Algorithm Characterizations - 1954 A. A. Markov's Characterization

1954 A. A. Markov's Characterization

A. A. Markov (1954) provided the following definition of algorithm:

"1. In mathematics, "algorithm" is commonly understood to be an exact prescription, defining a computational process, leading from various initial data to the desired result...."

"The following three features are characteristic of algorithms and determine their role in mathematics:

"a) the precision of the prescription, leaving no place to arbitrariness, and its universal comprehensibility -- the definiteness of the algorithm;

"b) the possibility of starting out with initial data, which may vary within given limits -- the generality of the algorithm;

"c) the orientation of the algorithm toward obtaining some desired result, which is indeed obtained in the end with proper initial data -- the conclusiveness of the algorithm." (p.1)

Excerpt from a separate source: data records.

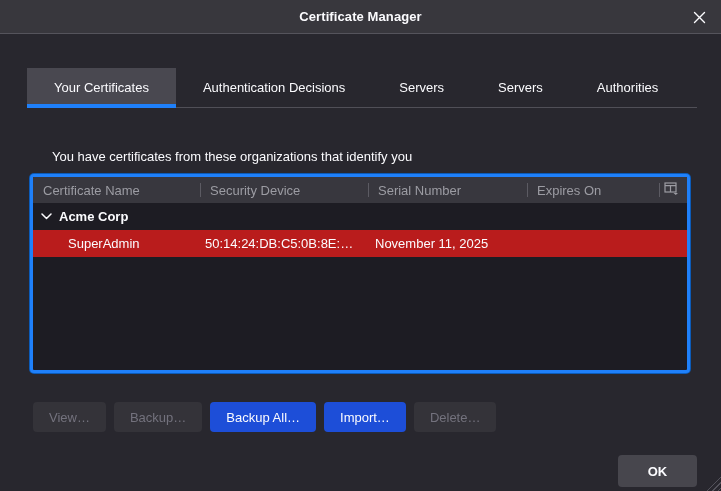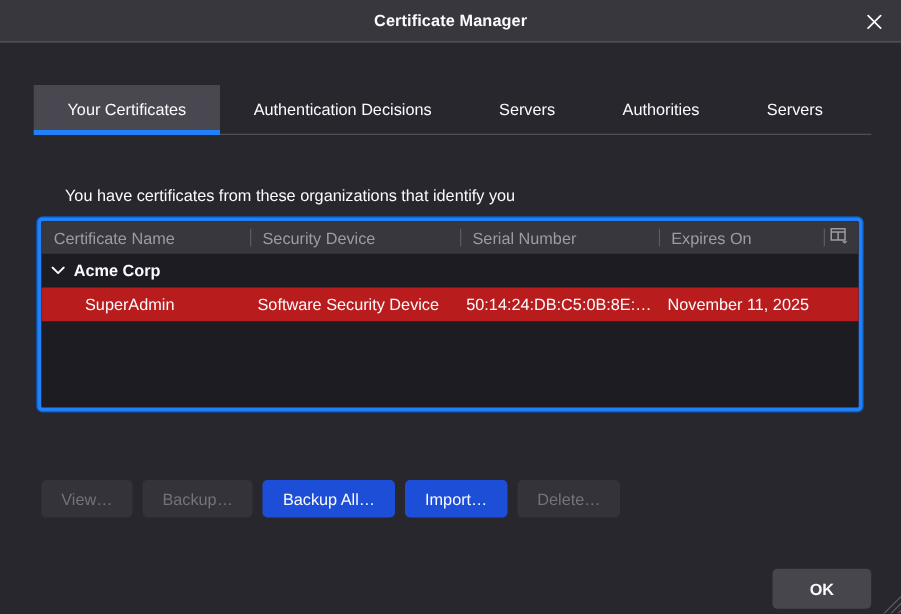"Authorities" div.tab { order: before "Servers" -> after "Servers" }
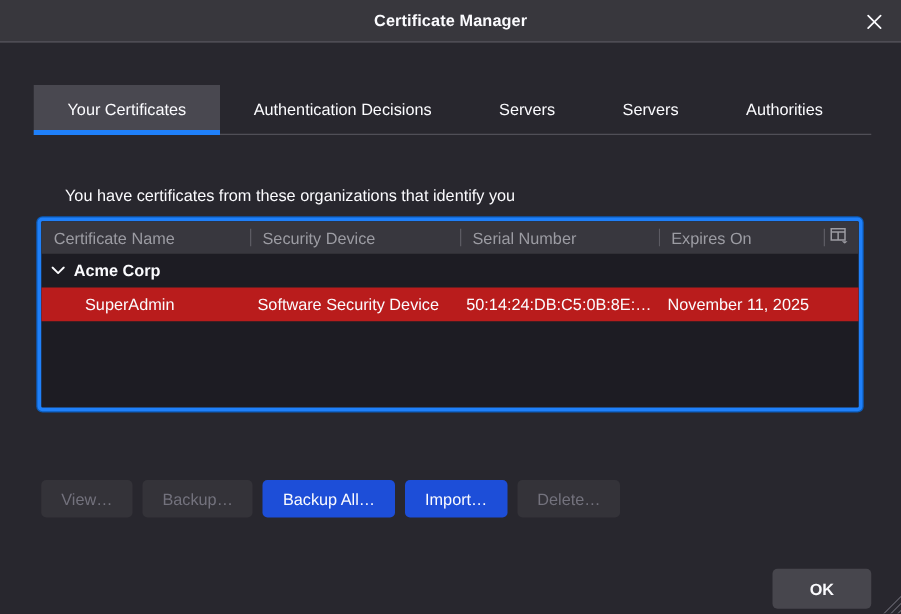"Certificate Name" .certtable { height: 155px -> 199px }
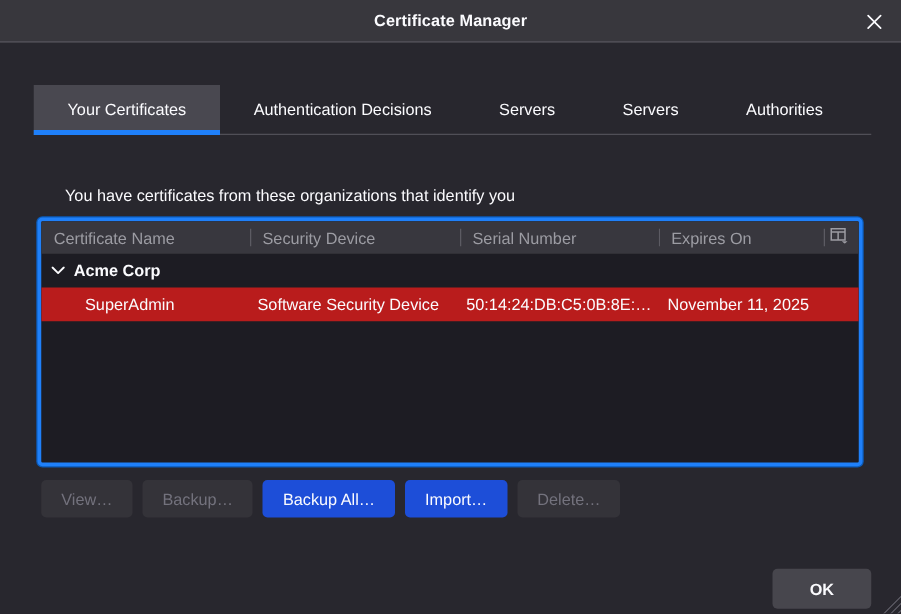"Software Security Device" div.cell { html: <div>Software Security Device</div> -> none }
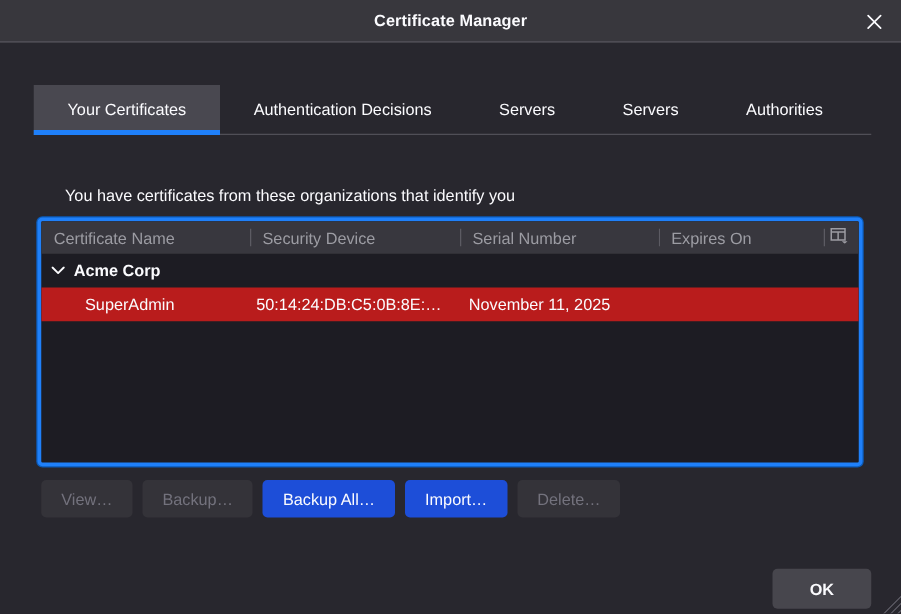"View…" .actions { top: 384px -> 402px }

He admitted that this definition "does not pretend to mathematical precision" (p. 1). His 1954 monograph was his attempt to define algorithm more accurately; he saw his resulting definition—his "normal" algorithm—as "equivalent to the concept of a recursive function" (p. 3). His definition included four major components (Chapter II.3 pp. 63ff):

"1. Separate elementary steps, each of which will be performed according to one of rules...

"2. ... steps of local nature ...

"3. Rules for the substitution formulas ...

"4. ...a means to distinguish a "concluding substitution"

In his Introduction Markov observed that "the entire significance for mathematics" of efforts to define algorithm more precisely would be "in connection with the problem of a constructive foundation for mathematics" (p. 2). Ian Stewart (cf Encyclopædia Britannica) shares a similar belief: "...constructive analysis is very much in the same algorithmic spirit as computer science...". For more see constructive mathematics and Intuitionism.

Distinguishability and Locality: Both notions first appeared with Turing (1936–1937) --

"The new observed squares must be immediately recognizable by the computer . I think it reasonable to suppose that they can only be squares whose distance from the closest of the immediately observed squares does not exceed a certain fixed amount. Let us stay that each of the new observed squares is within L squares of one of the previously observed squares." (Turing (1936) p. 136 in Davis ed. Undecidable)

Locality appears prominently in the work of Gurevich and Gandy (1980) (whom Gurevich cites). Gandy's "Fourth Principle for Mechanisms" is "The Principle of Local Causality":

"We now come to the most important of our principles. In Turing's analysis the requirement that the action depend only on a bounded portion of the record was based on a human limitiation. We replace this by a physical limitation which we call the principle of local causation. Its justification lies in the finite velocity of propagation of effects and signals: contemporary physics rejects the possibility of instantaneous action at a distance." (Gandy (1980) p. 135 in J. Barwise et al.)